To do:
Write out the entries exactly. None of the pictures should appear in the copy.

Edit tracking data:
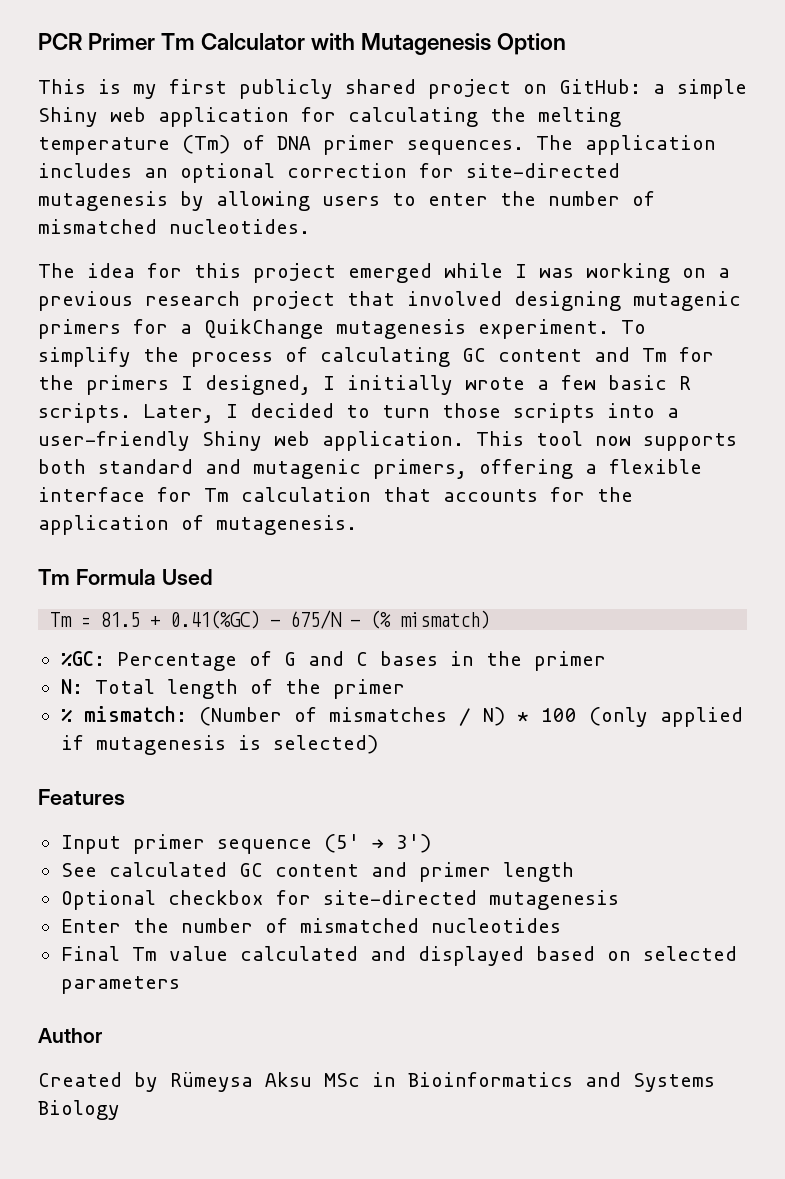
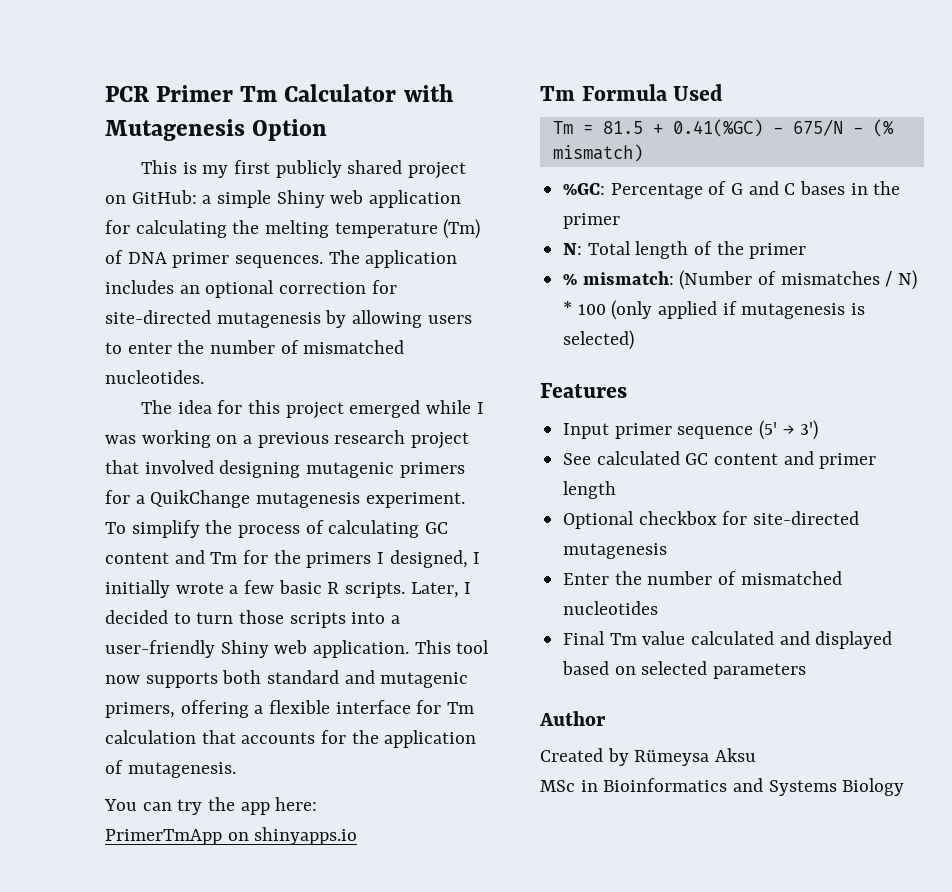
+ You can try the app here:
+ PrimerTmApp on shinyapps.io
- Created by Rümeysa Aksu MSc in Bioinformatics and Systems Biology
+ Created by Rümeysa Aksu
+ MSc in Bioinformatics and Systems Biology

Answer box:
+ You can try the app here:
+ PrimerTmApp on shinyapps.io
- Created by Rümeysa Aksu MSc in Bioinformatics and Systems Biology
+ Created by Rümeysa Aksu
+ MSc in Bioinformatics and Systems Biology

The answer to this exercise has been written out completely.